Treatment of NT2 cells with valproic acid, trichostatin A, or aza - 2 - deoxycytidine decreases Reelin promoter methylation and increases mRNA expression

Society for Neuroscience Abstract Viewer & Itinerary Planner : Abstract No 313 5

An approximate 50% reduction in reelin mRNA and protein levels have been detected in post-mortem tissue of patients diagnosed with schizophrenia in all brain areas studied to date, including several cortical regions, hippocampus, and cerebellum, which is not attributable to neuronal loss. One potential mechanism of this deficit is hypermethylation of cytosines in the promoter region of the reelin gene. Cytosine hypermethylation could promote histone deacetylation, thereby inducing a closed chromatin state and repressing transcription. In support of this, the histone deacetylase inhibitor (HDAC) valproic acid (VPA) has proven beneficial as an adjunctive treatment in schizophrenia.

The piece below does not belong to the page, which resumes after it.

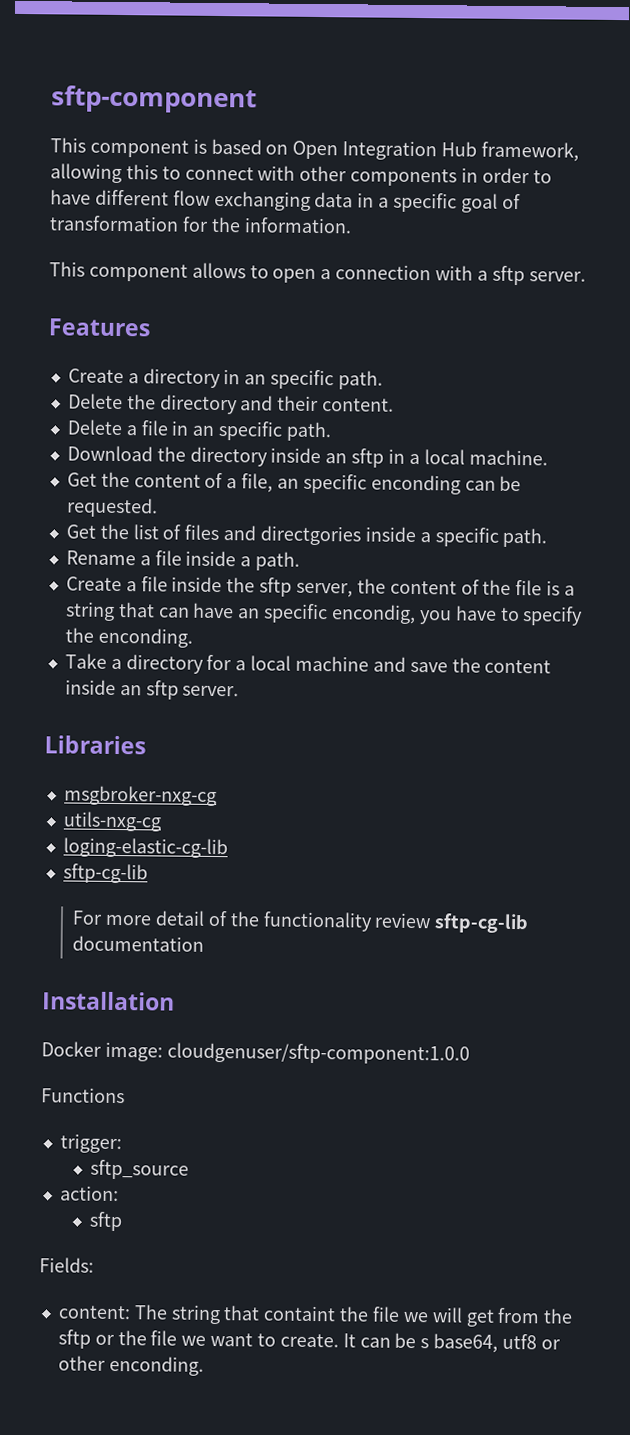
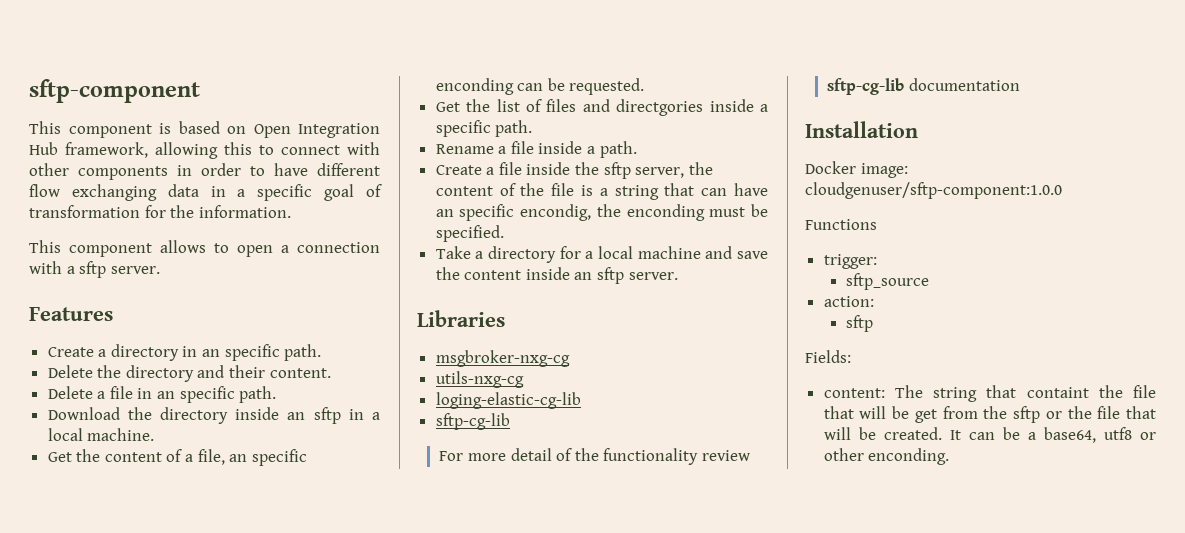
[418,605,584,626] [64,627,193,648] you have to specify the enconding. -> [596,204,768,221] [435,225,504,242] the enconding must be specified.
[402,1307,463,1323] we will -> [823,406,910,419] that will be
[181,1332,339,1348] we want to create. -> [1126,406,1156,419] [823,427,942,440] that will be created.
[420,1338,430,1349] s -> [1027,432,1036,440] a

We previously demonstrated that treatment of NT2 neuronal precursor cells with the HDAC inhibitors valproic acid, trichostatin A (TSA), or the cytosine analog aza-2'-deoxycytidine (AZA), increases reelin mRNA expression. In the current study, we show that treatment of NT2 cells with VPA (5 mM for 48 hrs), TSA (0.3 muM for 24 hrs), or AZA (5 muM for 72 hrs) significantly decreases the number of methylated cytosines in the reelin promoter region relative to untreated NT2 cells. The reduction of reelin promoter cytosine methylation by AZA is consistent with the hypothesis that decreasing methylation increases mRNA expression via a reduction in HDAC activity. Interestingly, the VPA-and TSA-induced reduction of reelin promoter cytosine methylation suggest that DNA demethylase activity is facilitated by histone deacetylase inhibition. The data suggest that HDACs which attenuate promoter methylation are candidates for a new generation of therapeutics in the treatment of schizophrenia.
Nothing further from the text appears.